1. We don't know all the mechanisms that a brain employs to achieve intelligence. We see billions of interconnected neurons and we assumes "Yea, this might be generating intelligence".
2. We don't know if we are already at some fundamental limits of intelligence. For example, you can see may instances in nature where a pattern emerged that maximizes some sort of efficiency. (Like Honeycomb pattern).
So, the end result of this will be that, even if we transfer the process by which our intelligence work to a machine, it will have the same performance as an average human brain...
yes but we're not built on silicon nor were we guided by curated data sets nor did we have a deadline nor does another parallel universe rely on our decisions for potentially life and death outcomes.
I do not like the idea of this simple equality and I think it misses the point. We might not get to us with this tech, the model might not be near enough.
Wait, how is that actually different than what our brains do?
From what I know, our cognitive system is built in quite a similar fashion of probabilistic pattern matching with backpropagation, coupled with some "ad-hoc" heuristic subsystems.
Eh no. Our brains and how human mind works are actually very poorly understood. To claim we have a good idea how our cognitive systems work under the hood is an incorrect statement.

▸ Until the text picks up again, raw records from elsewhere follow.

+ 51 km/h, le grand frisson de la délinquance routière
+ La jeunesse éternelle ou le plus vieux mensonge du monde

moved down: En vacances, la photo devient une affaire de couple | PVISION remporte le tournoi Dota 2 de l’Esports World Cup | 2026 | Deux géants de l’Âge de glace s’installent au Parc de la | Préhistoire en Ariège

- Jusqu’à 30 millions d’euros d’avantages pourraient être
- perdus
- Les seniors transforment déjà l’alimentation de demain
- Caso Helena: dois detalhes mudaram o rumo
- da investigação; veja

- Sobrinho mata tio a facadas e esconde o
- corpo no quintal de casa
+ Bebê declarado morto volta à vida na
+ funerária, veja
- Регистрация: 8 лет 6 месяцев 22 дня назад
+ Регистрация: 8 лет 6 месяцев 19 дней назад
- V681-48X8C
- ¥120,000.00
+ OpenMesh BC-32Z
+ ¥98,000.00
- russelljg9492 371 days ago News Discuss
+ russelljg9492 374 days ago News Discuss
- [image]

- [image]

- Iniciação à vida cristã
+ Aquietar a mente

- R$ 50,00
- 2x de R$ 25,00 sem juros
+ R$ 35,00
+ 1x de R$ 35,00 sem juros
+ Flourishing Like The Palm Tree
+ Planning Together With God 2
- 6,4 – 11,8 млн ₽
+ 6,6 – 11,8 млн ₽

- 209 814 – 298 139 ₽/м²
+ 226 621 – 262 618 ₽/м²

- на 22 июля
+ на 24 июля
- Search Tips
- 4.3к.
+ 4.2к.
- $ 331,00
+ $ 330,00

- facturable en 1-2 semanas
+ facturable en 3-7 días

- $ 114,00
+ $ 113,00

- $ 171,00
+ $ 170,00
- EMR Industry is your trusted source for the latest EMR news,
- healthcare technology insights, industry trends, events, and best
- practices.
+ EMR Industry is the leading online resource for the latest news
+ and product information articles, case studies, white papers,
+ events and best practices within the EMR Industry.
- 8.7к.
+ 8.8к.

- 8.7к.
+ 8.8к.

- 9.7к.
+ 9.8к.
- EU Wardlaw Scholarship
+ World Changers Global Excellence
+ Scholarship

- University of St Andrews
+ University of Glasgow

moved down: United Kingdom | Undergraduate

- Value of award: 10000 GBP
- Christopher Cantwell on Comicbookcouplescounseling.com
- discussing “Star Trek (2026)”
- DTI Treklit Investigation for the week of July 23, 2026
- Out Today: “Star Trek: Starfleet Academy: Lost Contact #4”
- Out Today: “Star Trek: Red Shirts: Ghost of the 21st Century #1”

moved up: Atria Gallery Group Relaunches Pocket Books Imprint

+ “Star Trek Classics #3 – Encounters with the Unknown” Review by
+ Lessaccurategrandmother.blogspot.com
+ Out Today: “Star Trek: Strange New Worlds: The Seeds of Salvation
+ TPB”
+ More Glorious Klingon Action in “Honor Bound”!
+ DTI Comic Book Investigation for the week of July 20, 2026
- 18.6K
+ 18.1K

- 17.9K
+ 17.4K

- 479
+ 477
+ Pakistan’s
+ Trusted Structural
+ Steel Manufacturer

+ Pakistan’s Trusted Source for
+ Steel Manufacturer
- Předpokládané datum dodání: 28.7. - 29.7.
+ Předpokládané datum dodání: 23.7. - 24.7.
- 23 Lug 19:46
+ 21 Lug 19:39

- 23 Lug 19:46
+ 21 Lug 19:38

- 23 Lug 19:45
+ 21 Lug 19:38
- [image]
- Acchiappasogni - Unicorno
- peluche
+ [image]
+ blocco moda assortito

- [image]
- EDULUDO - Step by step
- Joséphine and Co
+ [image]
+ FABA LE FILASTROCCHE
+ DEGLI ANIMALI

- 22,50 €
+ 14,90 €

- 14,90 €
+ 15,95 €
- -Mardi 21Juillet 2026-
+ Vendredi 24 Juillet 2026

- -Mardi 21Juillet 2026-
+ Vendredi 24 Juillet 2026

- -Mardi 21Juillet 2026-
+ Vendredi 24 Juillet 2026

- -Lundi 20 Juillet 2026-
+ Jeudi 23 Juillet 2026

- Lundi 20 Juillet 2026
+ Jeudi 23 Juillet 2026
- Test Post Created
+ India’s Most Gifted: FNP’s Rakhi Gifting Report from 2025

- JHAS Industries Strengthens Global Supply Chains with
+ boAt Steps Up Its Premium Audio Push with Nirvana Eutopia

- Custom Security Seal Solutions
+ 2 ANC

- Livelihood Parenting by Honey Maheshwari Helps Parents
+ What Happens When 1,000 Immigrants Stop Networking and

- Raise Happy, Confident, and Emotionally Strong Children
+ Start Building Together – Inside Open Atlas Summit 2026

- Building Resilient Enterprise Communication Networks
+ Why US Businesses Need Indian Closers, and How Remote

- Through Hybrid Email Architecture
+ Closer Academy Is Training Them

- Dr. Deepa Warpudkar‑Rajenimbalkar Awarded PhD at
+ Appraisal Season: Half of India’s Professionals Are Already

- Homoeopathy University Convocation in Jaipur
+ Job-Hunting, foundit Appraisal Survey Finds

there is nothing like backpropagation in the brain, or a probabilistic pattern matcher. there is evidence that a connectionist model is applicable, but learning is not deciphered, and there are aspects of it, like neuronal excitability, local dendritic spiking, oscillations, up and down states etc, which do not translate at all to DL systems. That said, the increasing success of connectionist architecture does point to the conclusion that the brain is also a connectionist machine.